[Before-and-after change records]
- - - -

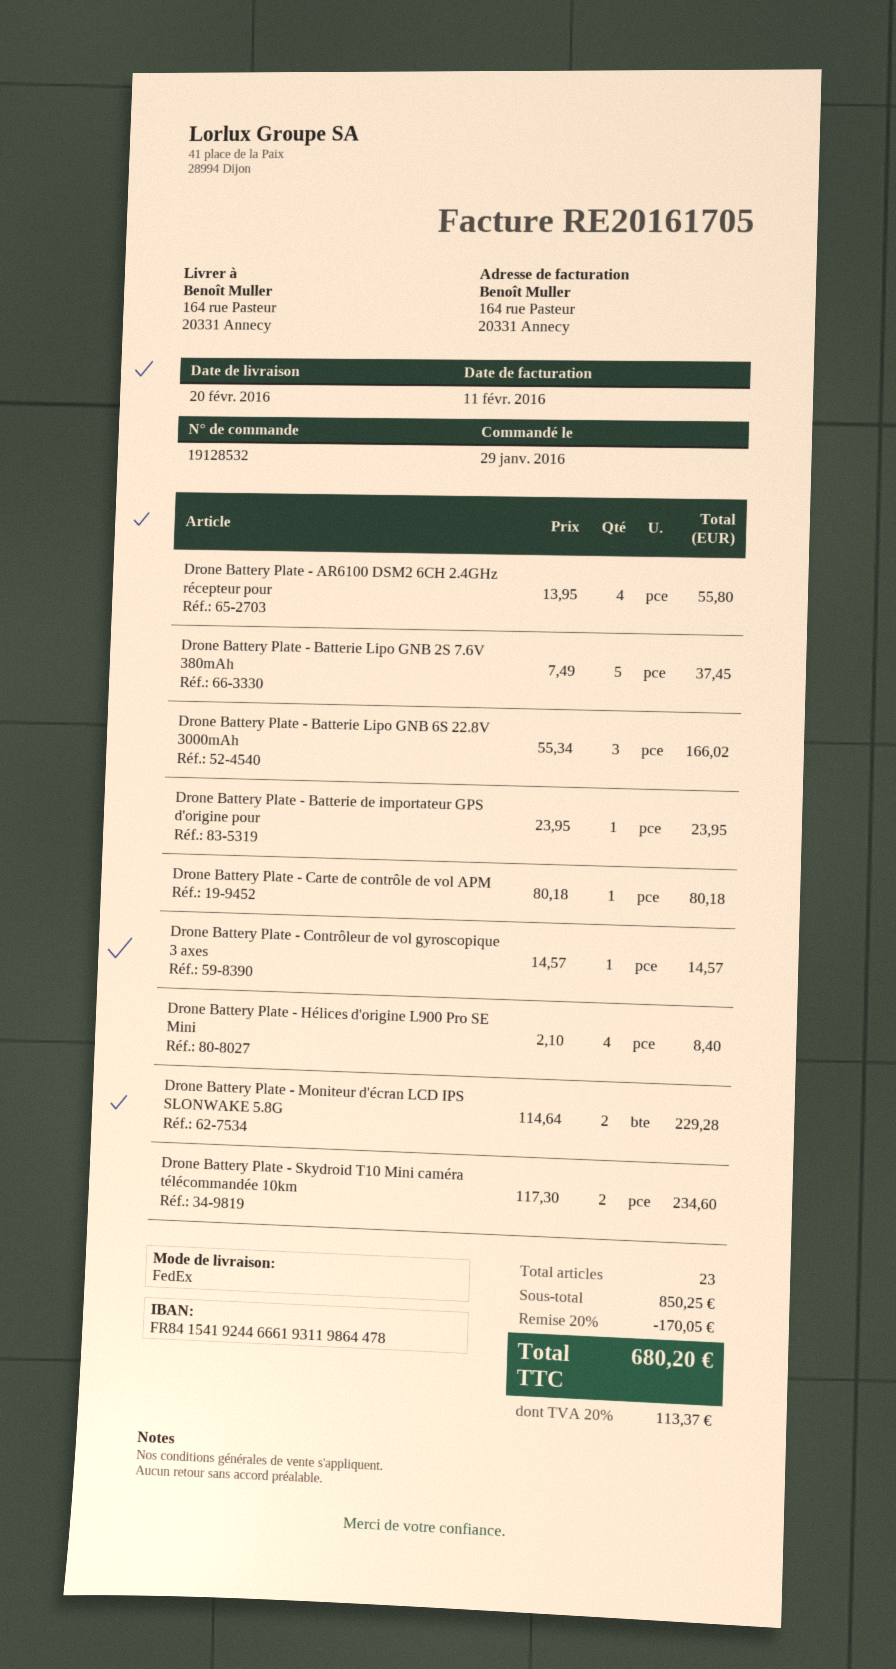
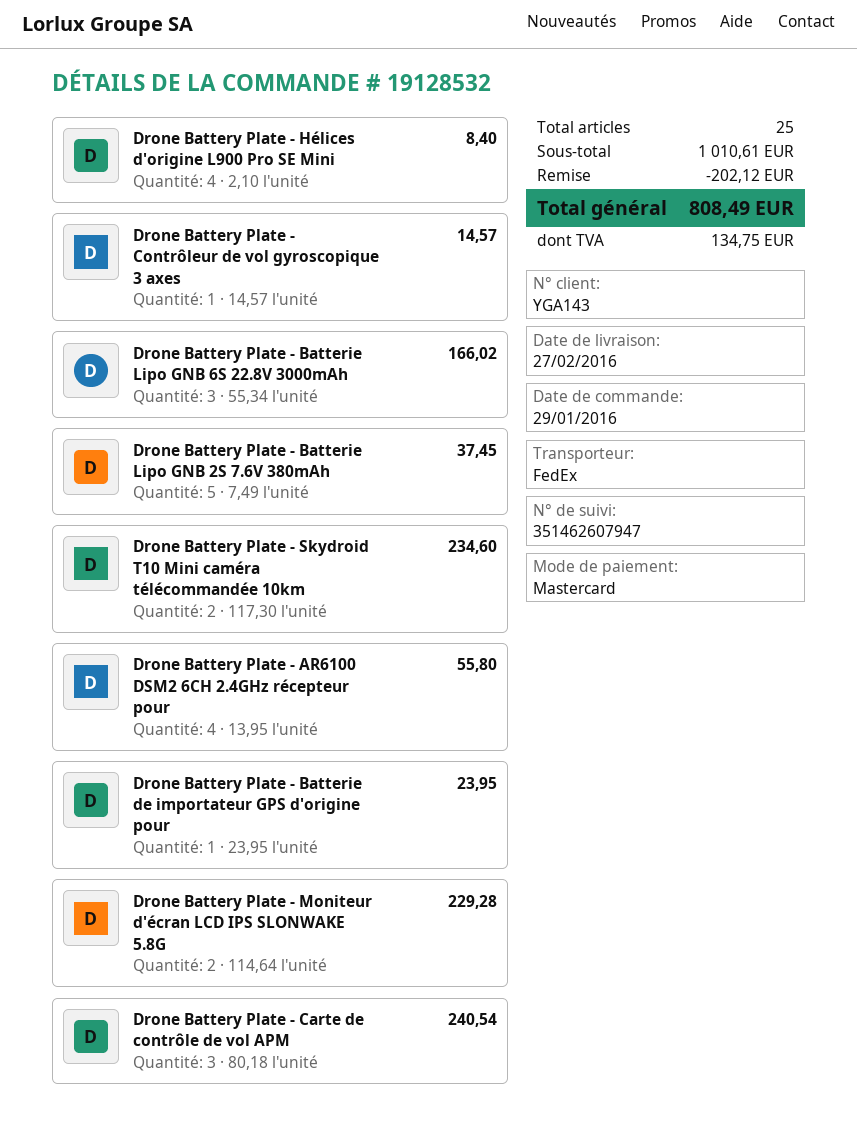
delivery date: 2016-02-20 -> 2016-02-27
Drone Battery Plate - Carte de contrôle de vol APM: 1 x 80.18 = 80.18 -> 3 x 80.18 = 240.54
total quantity: 23 -> 25
subtotal: 850.25 -> 1010.61
discount: 170.05 -> 202.12
tax: 113.37 -> 134.75
total: 680.20 -> 808.49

- - - -

### [YOUR OBJECTIVE]
Could the data above be returned in full, exactly, with every image left out?

### [SOLVED PROBLEM]
delivery date: 2016-02-20 -> 2016-02-27
Drone Battery Plate - Carte de contrôle de vol APM: 1 x 80.18 = 80.18 -> 3 x 80.18 = 240.54
total quantity: 23 -> 25
subtotal: 850.25 -> 1010.61
discount: 170.05 -> 202.12
tax: 113.37 -> 134.75
total: 680.20 -> 808.49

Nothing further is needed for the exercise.